LAKE, Jean Irene, U.E. (United Empire Loyalist) - Suddenly at Toronto General Hospital on Friday October 10, 2008. Member of the Ontario Genealogical Society of Toronto and a founding member of the Kawartha Branch of the O.G.S. Jean had also been a member of the Kawartha Ancestral Research Association since 1995. After retiring from Bell Canada, Jean joined the Bell Pioneers and had served in various capacities in all of these organizations. Jean Lake (nee Dafoe) of Peterborough in her 89th year was born in Havelock, Ontario on October 2, 1920. Wife of the late Jarvis Lake. Daughter of the late Grace Dafoe (Olson) (nee Anderson) and Allan Dafoe. Sister of the late Warden Dafoe and Conrad Dafoe. Sister-in-law to Marion Dafoe and Merle Dafoe both of Peterborough. Jean will be missed by several nephews, nieces, great nieces, great nephews and cousins. A funeral service to celebrate Jean's life will be held in the Nisbett Chapel on Friday October 17, 2008 at 11:00 a.m. Interment at Maplegrove Cemetery, Havelock. If desired, memorial donations to the Kawartha Ancestral Research Association or to the United Empire Loyalists, would be appreciated. Friends may sign the on-line book of condolences at www.nisbettfuneralhome.com (From the Peterborough Examiner, October 14th, 2008.)

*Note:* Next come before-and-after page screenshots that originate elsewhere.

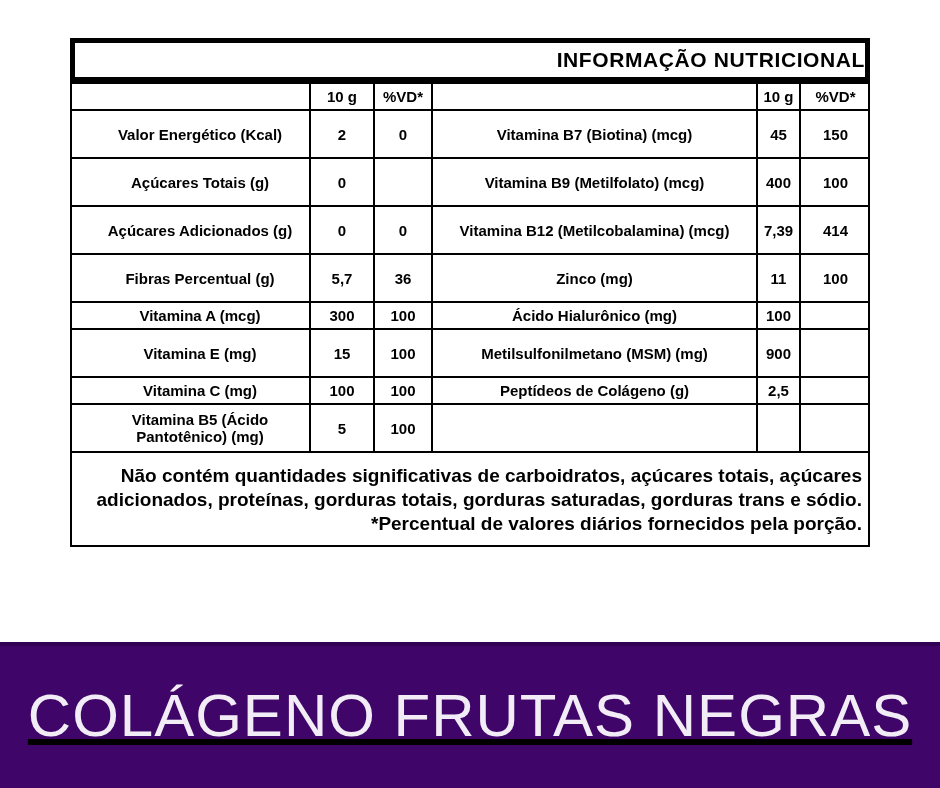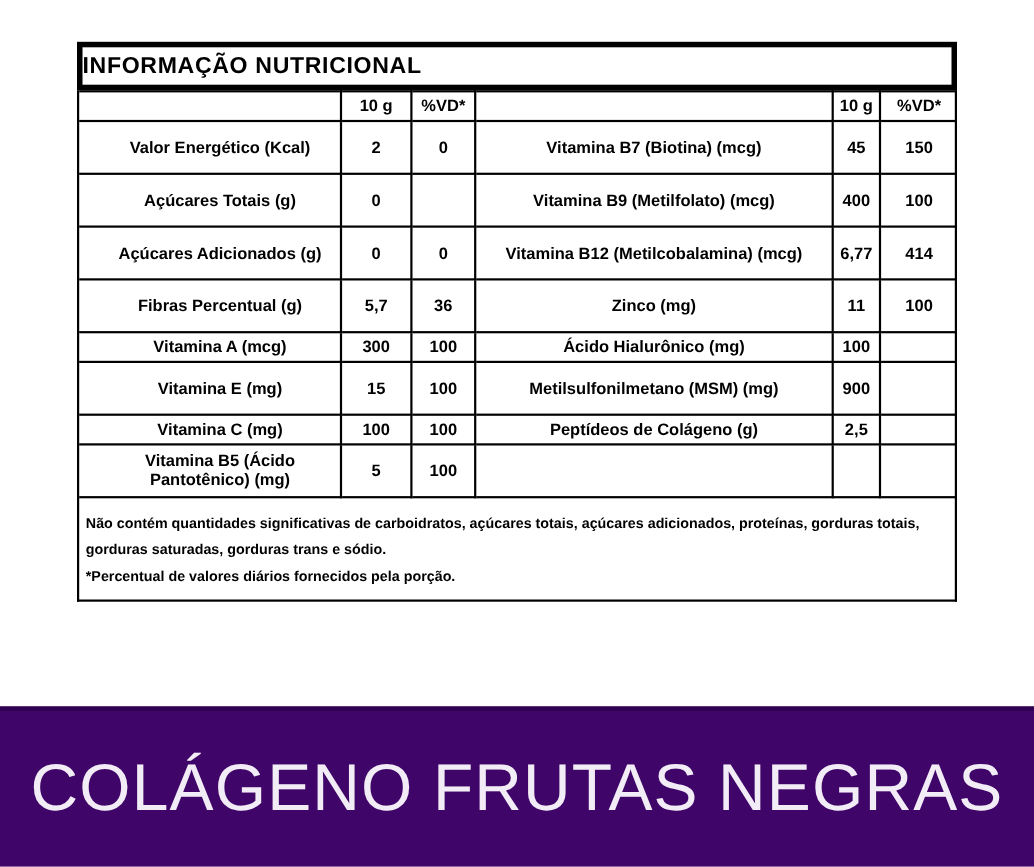--- a/index.html
+++ b/index.html
@@ -9,22 +9,22 @@
     font-family: "Liberation Sans", "DejaVu Sans", sans-serif;
     color: #000;
   }
   .page { width: 940px; height: 788px; position: relative; background: #fff; }
 
   .panel { width: 800px; margin: 0 auto; padding-top: 38px; }
 
   .title-box {
     border: 5px solid #000;
     height: 44px;
-    display: flex; align-items: center; justify-content: flex-start;
-    font-size: 21px; font-weight: 800; letter-spacing: 0.6px;
+    display: flex; align-items: center; justify-content: flex-end;
+    font-size: 21px; font-weight: 800; letter-spacing: 0.6px; padding-left: 44px;
   }
   .panel-body { border: 2px solid #000; border-top: none; }
 
   .servings-row {
     height: 27px; line-height: 27px;
     text-align: center;
     font-size: 15px; font-weight: 700;
   }
 
   table.nutri {
@@ -42,30 +42,30 @@
   table.nutri tr { height: 48px; }
   table.nutri tr.head-row { height: 27px; }
   table.nutri tr.compact { height: 27px; }
   table.nutri th { font-size: 15px; }
   
   table.nutri th:first-child, table.nutri td:first-child { border-left: none; padding-left: 24px; }
   table.nutri th:last-child,  table.nutri td:last-child  { border-right: none; }
 
   .footnote {
     padding: 11px 6px 9px;
-    text-align: left;
-    font-size: 13px; font-weight: 700;
+    text-align: right;
+    font-size: 19px; font-weight: 700;
     line-height: 24px;
   }
 
   .banner {
     position: absolute;
     left: 0; bottom: 0;
     width: 940px; height: 146px;
-    display: flex; align-items: center; justify-content: center;
+    display: flex; align-items: center; justify-content: center; text-decoration: underline;
   }
   .banner-text {
     font-size: 60px;
     font-weight: 300;
     letter-spacing: 1px;
     white-space: nowrap;
   }
 </style>
 </head>
 <body>
@@ -115,21 +115,21 @@
     <td></td>
     <td>Vitamina B9 (Metilfolato) (mcg)</td>
     <td>400</td>
     <td>100</td>
   </tr>
             <tr>
     <td>Açúcares Adicionados (g)</td>
     <td>0</td>
     <td>0</td>
     <td>Vitamina B12 (Metilcobalamina) (mcg)</td>
-    <td>6,77</td>
+    <td>7,39</td>
     <td>414</td>
   </tr>
             <tr>
     <td>Fibras Percentual (g)</td>
     <td>5,7</td>
     <td>36</td>
     <td>Zinco (mg)</td>
     <td>11</td>
     <td>100</td>
   </tr>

Jean Irene Dafoe Lake, U.E., was a founding member of Kawartha Branch in the fall of 1979. She was already a Regular member of the UELAC and a member of Toronto Branch but when it was decided to form a branch in Peterborough she made Kawartha her primary branch. She served two terms as President, two terms as First Vice President and three terms as Second Vice President. As well she served as program convenor, social convenor, and many years as Past President and Director. In all she was an executive member of Kawartha Branch for 29 years. She also served as acting President at the time Kawartha Branch hosted for the first time, the National Conference, and she served on the committee when Kawartha hosted the Conference the second time in 2004. She took an active part in Kawartha Branch and will be remembered for her smile, her laughter, her clear thinking and good advice. Jean was a proud Canadian, proud of her U.E.heritage and she supported a number of Heritage groups in the area and was a founding member of most of them. Many of us will remember her willingness to share her knowledge and expert research skills to help others find their lineage as well. Jean was a descendant of Capt. John Ernst Dafoe, U.E. and his wife Mary Keller. She had other Loyalists families too, Varty, Holcomb, Peck, and Wright. Kawartha Branch will truly miss her.